Certificat de complaisance ?

Ces accusations portées contre des médecins ne concernent pas que leur action sur la souffrance psychique des salariés. Comme en témoigne la plainte déposée contre le Pr Dominique Choudat. Celui-ci dirige le service de pathologies professionnelles de l’hôpital Cochin, à Paris. En janvier 2013, il examine un patient chez qui il constate un cancer bronchique. Après avoir retracé sa carrière, il rédige un certificat en vue d’une déclaration de maladie professionnelle au titre du tableau amiante et d’une prise en charge par le Fonds d’indemnisation des victimes de l’amiante. « Ce certificat était strictement factuel et ne contenait que des informations médicales », précise le Pr Choudat, qui n’avait jamais imaginé pouvoir être mis en cause par une entreprise. L’employeur concerné estime qu’il s’agit d’un certificat de complaisance et saisit le conseil de l’ordre des médecins. Mais, coup de théâtre, lors de la réunion de conciliation, la directrice des affaires juridiques et les représentants de la DRH de cette grande l’entreprise font volte-face. « Ces personnes ont décidé de retirer leur plainte », se félicite Dominique Choudat, qui a reçu ensuite un courrier d’excuse du directeur général de cette société.

Comment expliquer ce retournement ? Pour Alain Carré, du syndicat CGT des médecins du travail des industries électriques et gazières, cette plainte est probablement une initiative hâtive. « Plus personne ne conteste aujourd’hui le lien entre une exposition à l’amiante et un cancer », précise-t-il. Une « boulette » en somme, qui a néanmoins été perçue comme une plainte recevable par le conseil de l’ordre. Ce qui inquiète Alain Carré : « Cette procédure de saisine des juridictions de l’ordre des médecins par des employeurs, que nous estimons particulièrement délétère pour l’exercice de la médecine du travail, déjà difficile, devrait être réformée par la puissance publique. » Ce dernier s’attend d’ailleurs à voir émerger d’autres cas : « La multiplication des plaintes et la similitude de certaines affaires ne doivent rien au hasard. Il y a une volonté des employeurs d’empêcher toute attestation du lien entre l’organisation du travail et la santé psychique. »

De son côté, la mobilisation syndicale autour de ces affaires prend de l’ampleur.
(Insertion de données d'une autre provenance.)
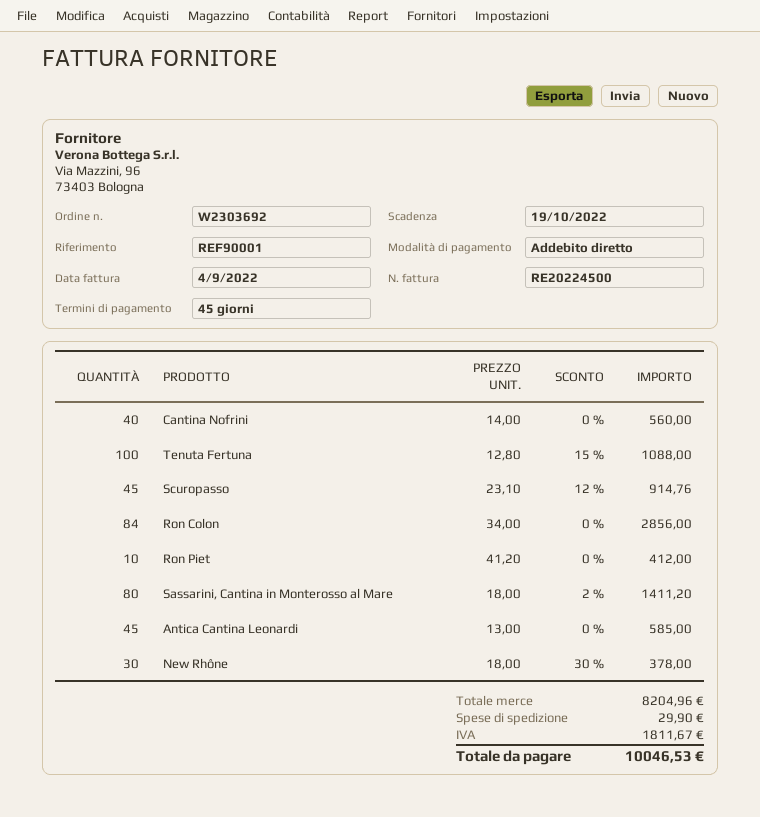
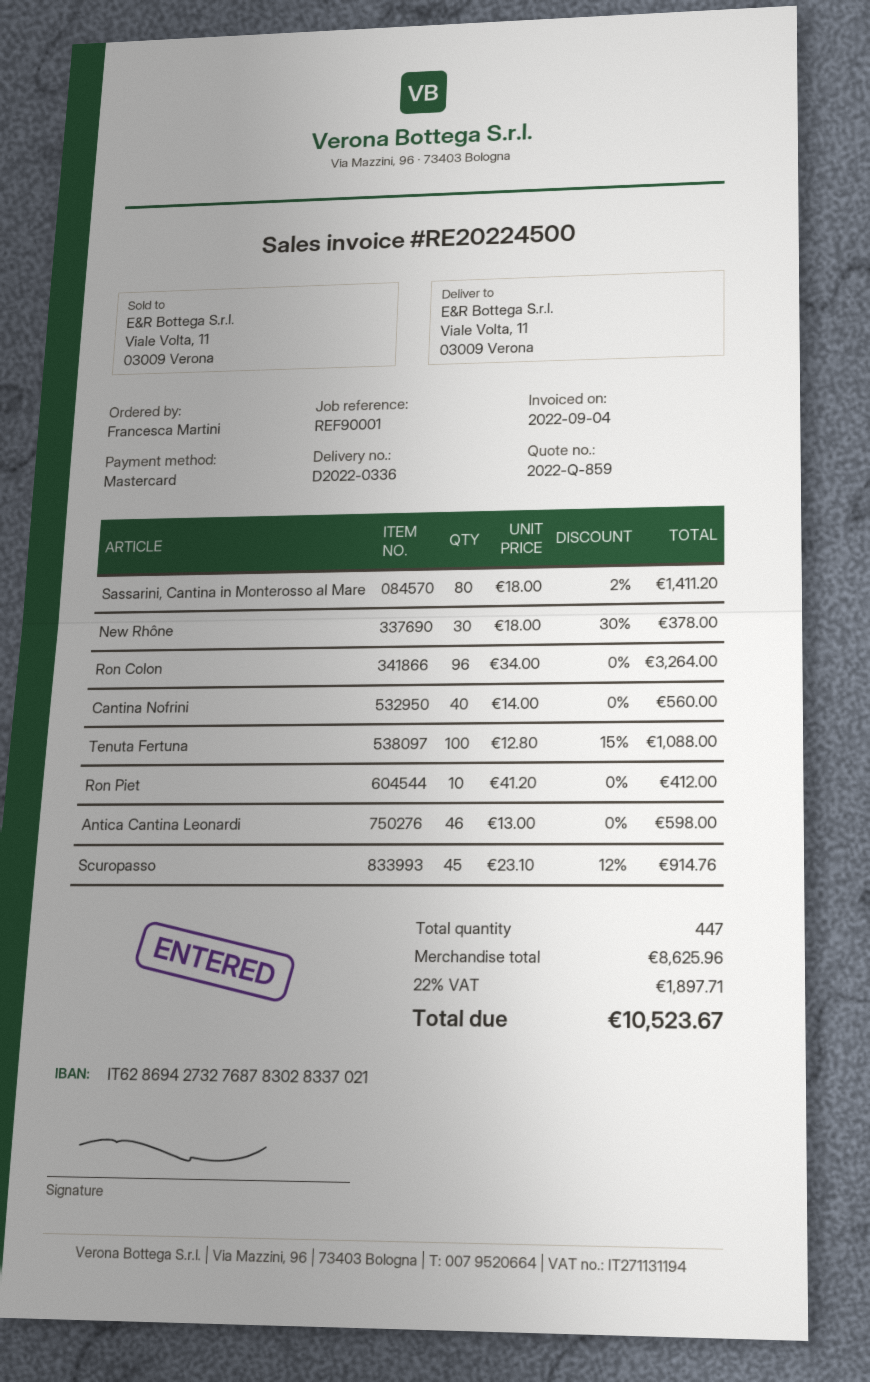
payment method: direct debit -> Mastercard
Ron Colon: 84 x 34.00 = 2856.00 -> 96 x 34.00 = 3264.00
Antica Cantina Leonardi: 45 x 13.00 = 585.00 -> 46 x 13.00 = 598.00
subtotal: 8204.96 -> 8625.96
shipping: 29.90 -> none
tax: 1811.67 -> 1897.71
total: 10046.53 -> 10523.67

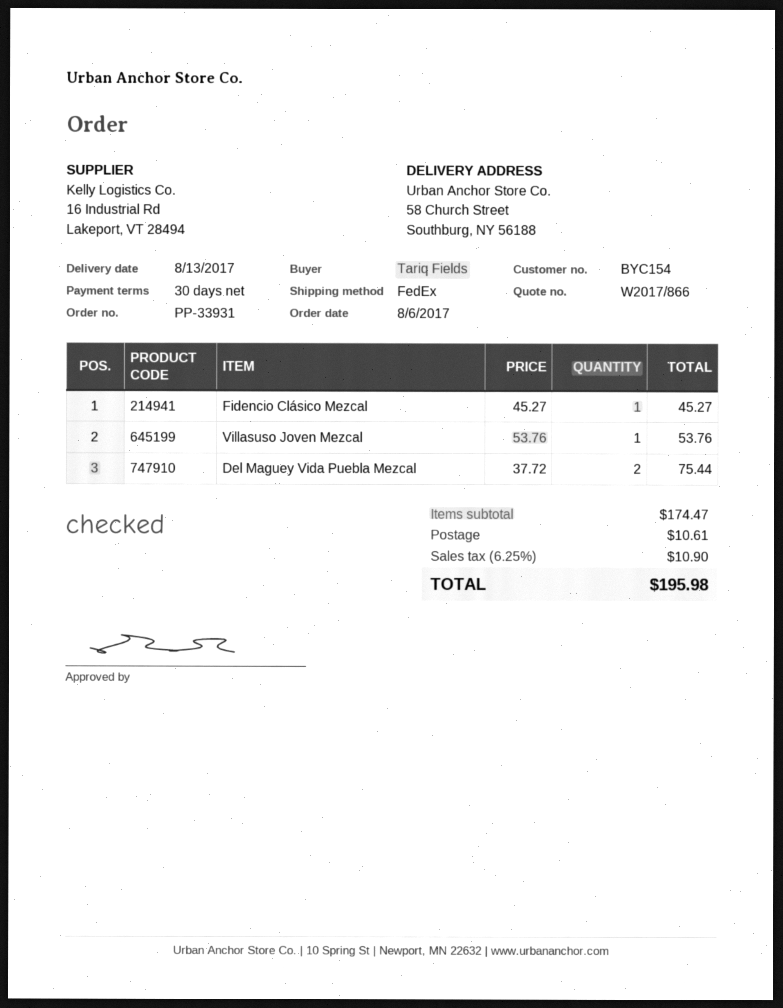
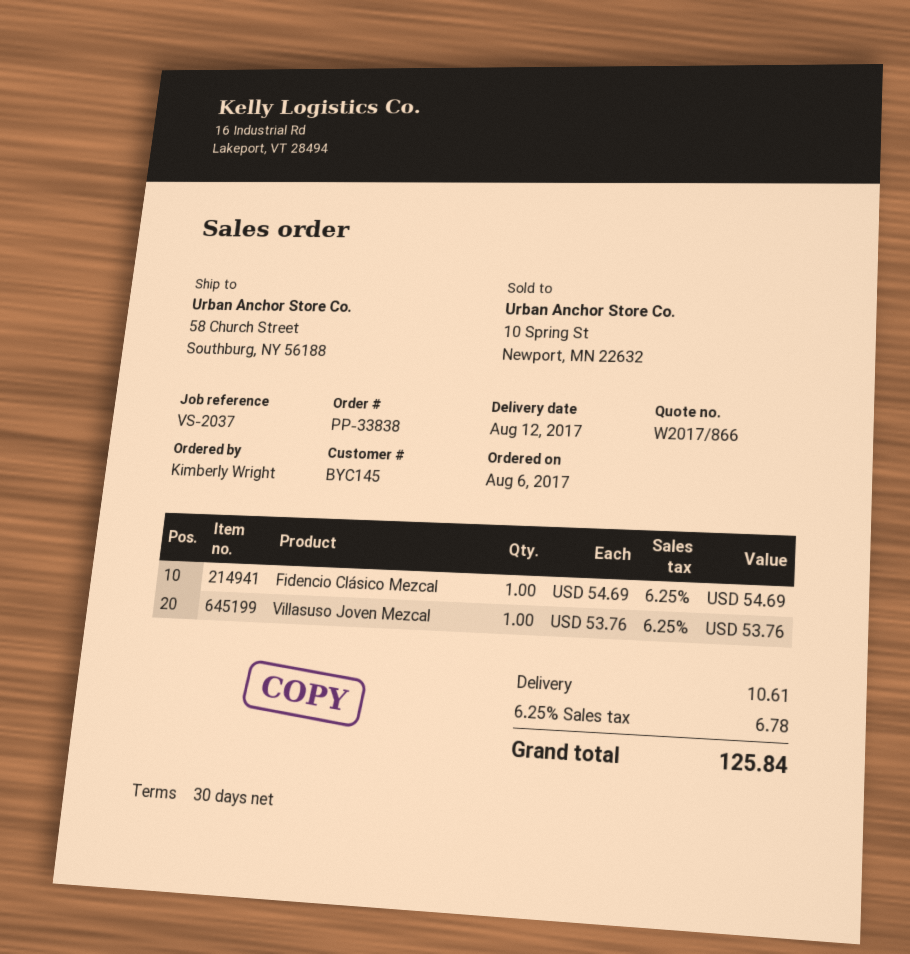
order number: PP-33931 -> PP-33838
delivery date: 2017-08-13 -> 2017-08-12
customer number: BYC154 -> BYC145
ordered by: Tariq Fields -> Kimberly Wright
Fidencio Clásico Mezcal: 1 x 45.27 = 45.27 -> 1 x 54.69 = 54.69
Del Maguey Vida Puebla Mezcal: 2 x 37.72 = 75.44 -> none
tax: 6.25% = 10.90 -> 6.25% = 6.78
total: 195.98 -> 125.84

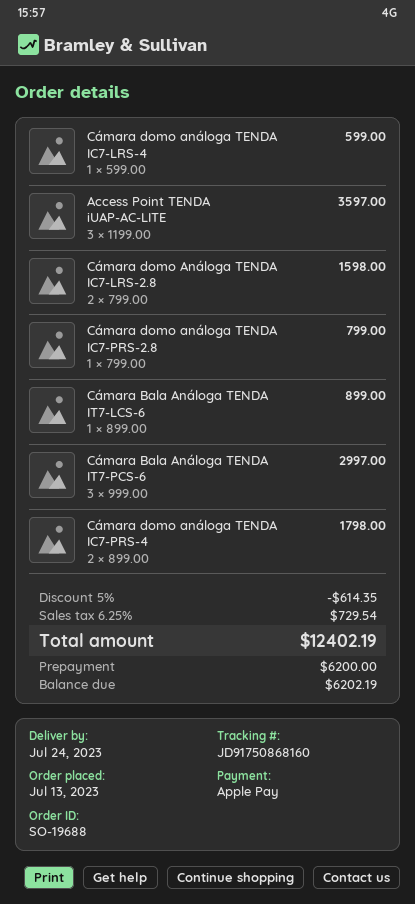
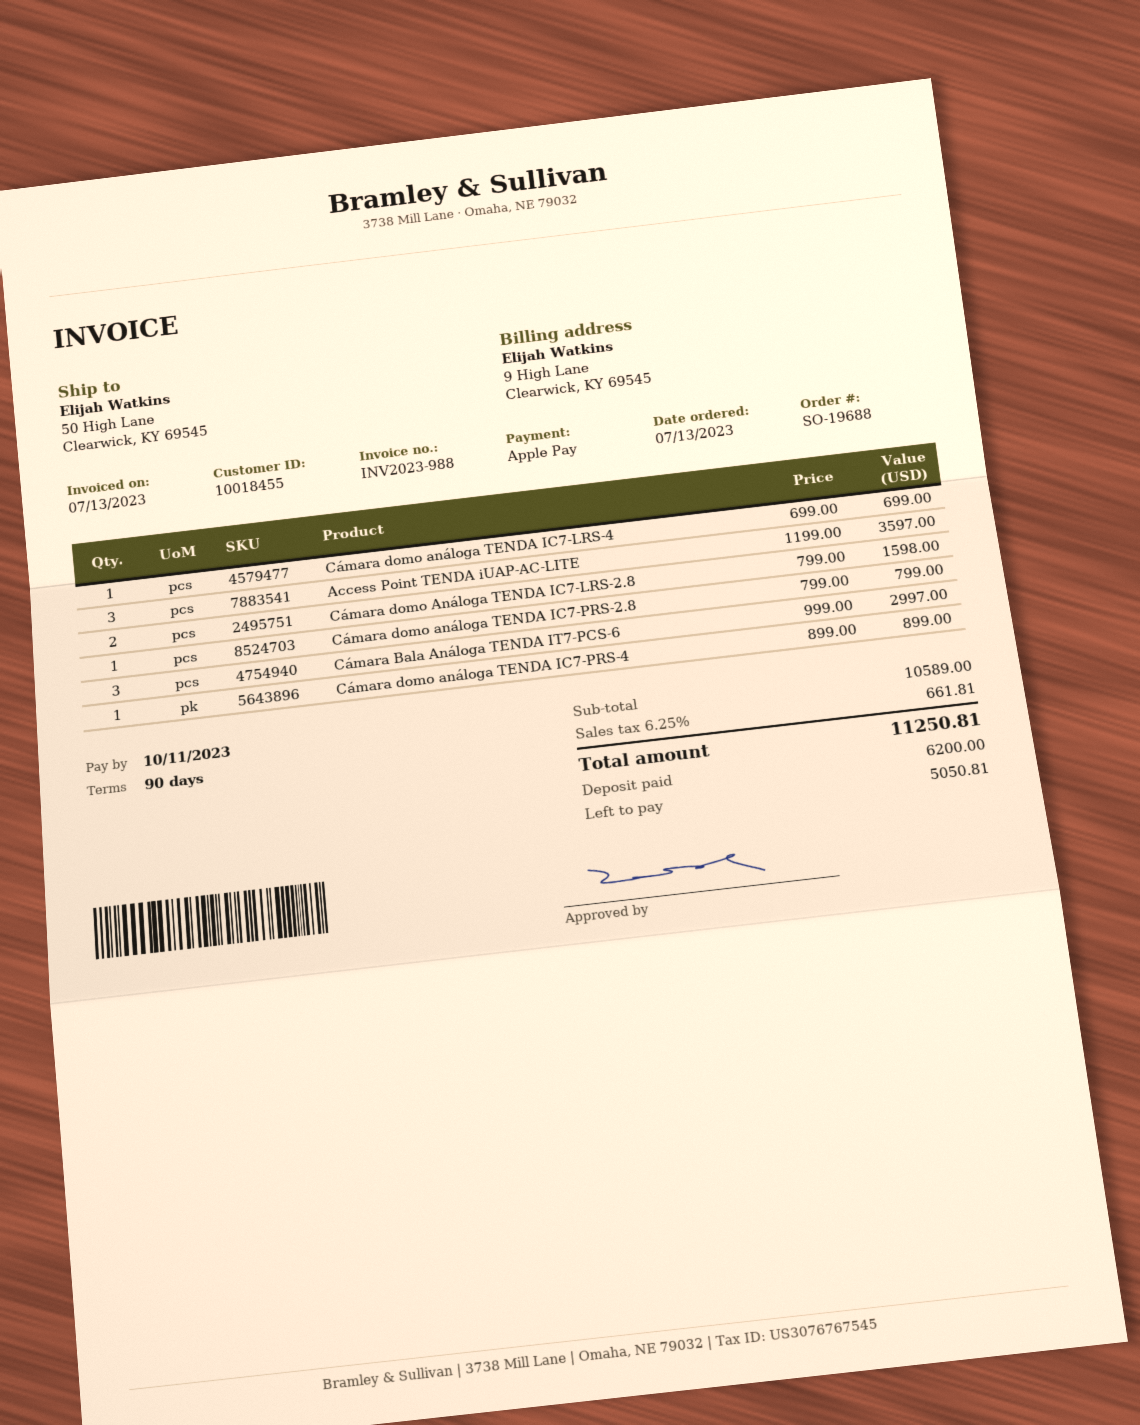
Cámara domo análoga TENDA IC7-LRS-4: 1 x 599.00 = 599.00 -> 1 x 699.00 = 699.00
Cámara Bala Análoga TENDA IT7-LCS-6: 1 x 899.00 = 899.00 -> none
Cámara domo análoga TENDA IC7-PRS-4: 2 x 899.00 = 1798.00 -> 1 x 899.00 = 899.00
discount: 5% = 614.35 -> none
tax: 6.25% = 729.54 -> 6.25% = 661.81
total: 12402.19 -> 11250.81
balance: 6202.19 -> 5050.81

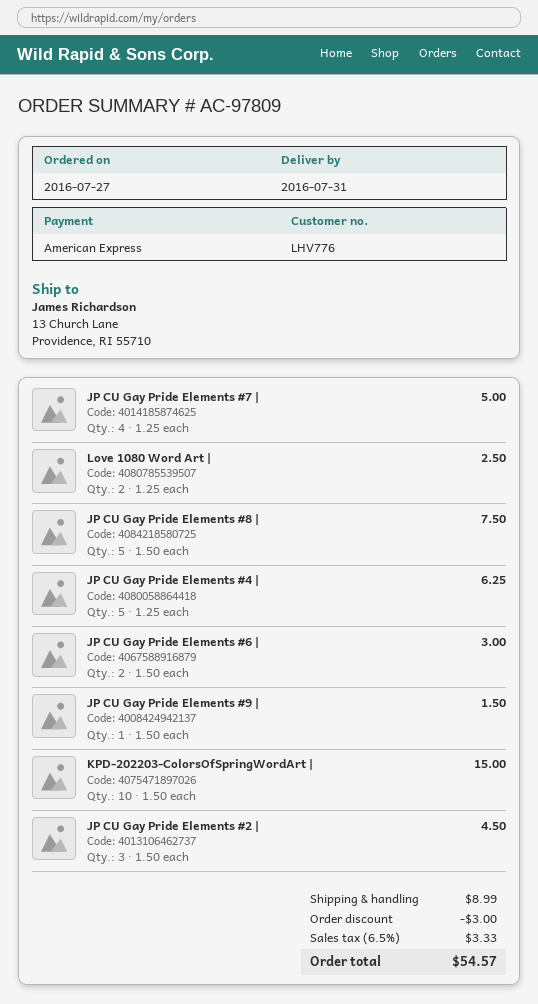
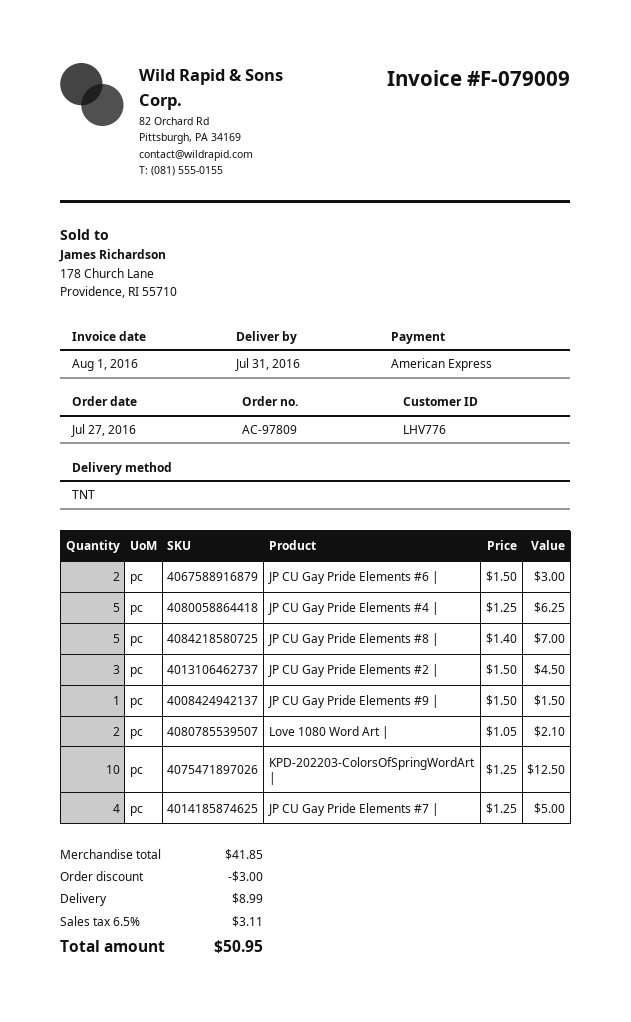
Love 1080 Word Art |: 2 x 1.25 = 2.50 -> 2 x 1.05 = 2.10
JP CU Gay Pride Elements #8 |: 5 x 1.50 = 7.50 -> 5 x 1.40 = 7.00
KPD-202203-ColorsOfSpringWordArt |: 10 x 1.50 = 15.00 -> 10 x 1.25 = 12.50
tax: 6.5% = 3.33 -> 6.5% = 3.11
total: 54.57 -> 50.95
La pétition de soutien aux médecins poursuivis a recueilli plus de 10 000 signatures. La CGT a alerté les ministres du Travail et de la Santé, Michel Sapin et Marisol Touraine. « C’est une situation inacceptable qui va aujourd’hui au-delà de la médecine du travail », observe Alain Alphon-Layre, responsable santé et travail de la centrale de Montreuil. Quant au Dr Huez, il a décidé de faire appel de sa condamnation devant le Conseil national de l’ordre des médecins. A l’instar d’Elisabeth Delpuech, médecin du travail dans l’Ain, également condamnée en première instance.

1. Dominique Huez est également membre du comité de rédaction de Santé & Travail.